= Beginning of Section =

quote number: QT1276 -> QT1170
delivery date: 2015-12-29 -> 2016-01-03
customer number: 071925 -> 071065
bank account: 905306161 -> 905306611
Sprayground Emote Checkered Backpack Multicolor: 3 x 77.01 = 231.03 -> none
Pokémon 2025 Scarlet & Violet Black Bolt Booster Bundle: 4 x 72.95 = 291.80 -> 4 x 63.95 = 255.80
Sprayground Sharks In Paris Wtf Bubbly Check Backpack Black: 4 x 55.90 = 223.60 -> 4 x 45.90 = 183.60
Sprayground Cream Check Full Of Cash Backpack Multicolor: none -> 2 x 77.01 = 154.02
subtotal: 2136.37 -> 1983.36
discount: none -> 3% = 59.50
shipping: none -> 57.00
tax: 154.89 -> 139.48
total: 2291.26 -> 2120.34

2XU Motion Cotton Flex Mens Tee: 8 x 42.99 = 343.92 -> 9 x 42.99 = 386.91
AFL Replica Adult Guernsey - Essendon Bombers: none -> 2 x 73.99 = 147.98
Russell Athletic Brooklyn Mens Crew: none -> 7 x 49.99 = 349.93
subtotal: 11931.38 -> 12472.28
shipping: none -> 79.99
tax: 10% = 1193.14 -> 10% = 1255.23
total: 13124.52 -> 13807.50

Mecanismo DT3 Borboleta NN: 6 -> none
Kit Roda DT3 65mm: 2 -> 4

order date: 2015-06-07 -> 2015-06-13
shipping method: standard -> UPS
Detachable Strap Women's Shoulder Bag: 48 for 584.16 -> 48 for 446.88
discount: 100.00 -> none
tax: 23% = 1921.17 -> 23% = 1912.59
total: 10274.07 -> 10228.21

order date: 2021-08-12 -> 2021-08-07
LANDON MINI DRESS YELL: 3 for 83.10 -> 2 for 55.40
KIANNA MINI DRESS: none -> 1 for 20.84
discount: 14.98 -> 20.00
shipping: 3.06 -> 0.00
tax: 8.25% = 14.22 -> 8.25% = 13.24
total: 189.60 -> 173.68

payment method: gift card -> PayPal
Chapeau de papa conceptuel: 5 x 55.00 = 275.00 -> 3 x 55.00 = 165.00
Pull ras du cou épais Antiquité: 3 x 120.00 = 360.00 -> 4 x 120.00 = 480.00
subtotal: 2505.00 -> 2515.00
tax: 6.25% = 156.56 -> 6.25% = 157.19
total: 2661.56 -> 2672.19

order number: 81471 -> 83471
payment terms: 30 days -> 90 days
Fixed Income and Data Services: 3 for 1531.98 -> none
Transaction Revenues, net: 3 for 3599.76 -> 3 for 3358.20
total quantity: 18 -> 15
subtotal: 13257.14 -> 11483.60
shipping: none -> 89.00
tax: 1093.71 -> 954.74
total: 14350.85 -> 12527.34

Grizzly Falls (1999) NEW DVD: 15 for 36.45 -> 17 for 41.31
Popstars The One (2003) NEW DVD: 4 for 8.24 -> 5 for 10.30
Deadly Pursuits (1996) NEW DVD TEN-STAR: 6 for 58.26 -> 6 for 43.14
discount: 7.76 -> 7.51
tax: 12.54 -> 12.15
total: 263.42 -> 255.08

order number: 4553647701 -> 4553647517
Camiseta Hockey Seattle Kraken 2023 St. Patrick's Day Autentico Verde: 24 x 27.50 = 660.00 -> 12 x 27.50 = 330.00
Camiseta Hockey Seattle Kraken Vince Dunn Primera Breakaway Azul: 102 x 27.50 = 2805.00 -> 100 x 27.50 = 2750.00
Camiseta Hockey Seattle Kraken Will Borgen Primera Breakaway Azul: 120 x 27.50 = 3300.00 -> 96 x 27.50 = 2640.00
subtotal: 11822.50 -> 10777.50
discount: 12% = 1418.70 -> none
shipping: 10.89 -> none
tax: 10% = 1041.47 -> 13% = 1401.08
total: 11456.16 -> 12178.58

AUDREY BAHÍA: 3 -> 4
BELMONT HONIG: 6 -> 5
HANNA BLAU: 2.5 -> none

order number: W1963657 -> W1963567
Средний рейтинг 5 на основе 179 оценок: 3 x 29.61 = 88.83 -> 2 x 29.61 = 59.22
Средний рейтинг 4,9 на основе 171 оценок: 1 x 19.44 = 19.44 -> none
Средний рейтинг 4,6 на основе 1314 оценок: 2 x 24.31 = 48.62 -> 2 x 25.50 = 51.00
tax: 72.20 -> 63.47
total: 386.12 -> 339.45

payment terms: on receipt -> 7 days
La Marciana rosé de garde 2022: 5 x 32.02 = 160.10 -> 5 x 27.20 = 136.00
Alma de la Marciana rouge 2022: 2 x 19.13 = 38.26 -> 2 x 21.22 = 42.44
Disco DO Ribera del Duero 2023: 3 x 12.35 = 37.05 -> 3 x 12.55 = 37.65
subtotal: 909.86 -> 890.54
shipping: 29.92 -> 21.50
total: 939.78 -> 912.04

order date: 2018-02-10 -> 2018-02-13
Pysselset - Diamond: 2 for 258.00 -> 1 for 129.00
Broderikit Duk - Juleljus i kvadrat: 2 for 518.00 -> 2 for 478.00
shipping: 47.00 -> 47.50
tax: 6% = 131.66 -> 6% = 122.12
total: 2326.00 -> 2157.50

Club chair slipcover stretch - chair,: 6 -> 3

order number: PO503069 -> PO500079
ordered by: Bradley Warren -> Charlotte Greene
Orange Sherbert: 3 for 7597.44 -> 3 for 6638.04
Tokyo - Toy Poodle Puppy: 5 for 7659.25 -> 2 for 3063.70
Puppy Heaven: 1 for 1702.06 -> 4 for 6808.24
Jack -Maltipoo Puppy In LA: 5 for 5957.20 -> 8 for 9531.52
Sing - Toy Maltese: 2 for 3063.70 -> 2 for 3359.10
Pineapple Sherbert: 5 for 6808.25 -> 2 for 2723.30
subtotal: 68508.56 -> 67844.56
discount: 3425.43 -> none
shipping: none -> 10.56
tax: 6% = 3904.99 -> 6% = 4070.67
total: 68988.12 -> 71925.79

= End of Section =

→ WHAT IS REQUIRED: Extract all lines from the data in which "рейтинг" is found.

→ WRITTEN ANSWER:
Средний рейтинг 5 на основе 179 оценок: 3 x 29.61 = 88.83 -> 2 x 29.61 = 59.22
Средний рейтинг 4,9 на основе 171 оценок: 1 x 19.44 = 19.44 -> none
Средний рейтинг 4,6 на основе 1314 оценок: 2 x 24.31 = 48.62 -> 2 x 25.50 = 51.00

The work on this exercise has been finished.